* WHAT TO WORK ON *
Since the pictures are not wanted, copy only the text of every record exactly.

* RECORDS PROVIDED *
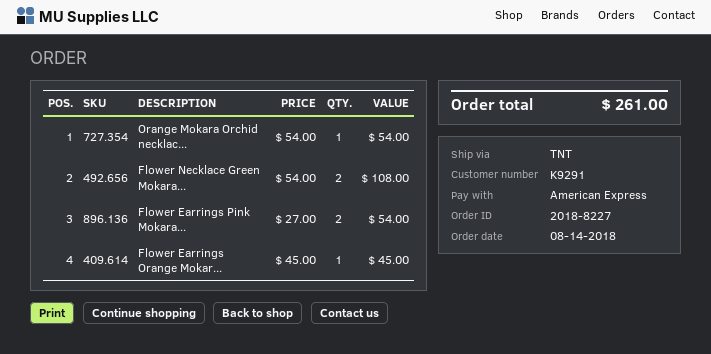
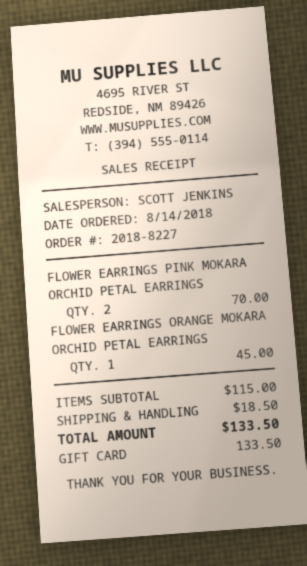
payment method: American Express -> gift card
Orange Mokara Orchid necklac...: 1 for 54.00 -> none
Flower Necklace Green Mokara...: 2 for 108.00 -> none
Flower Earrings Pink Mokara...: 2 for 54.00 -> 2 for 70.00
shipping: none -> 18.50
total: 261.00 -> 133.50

* THE ANSWER *
payment method: American Express -> gift card
Orange Mokara Orchid necklac...: 1 for 54.00 -> none
Flower Necklace Green Mokara...: 2 for 108.00 -> none
Flower Earrings Pink Mokara...: 2 for 54.00 -> 2 for 70.00
shipping: none -> 18.50
total: 261.00 -> 133.50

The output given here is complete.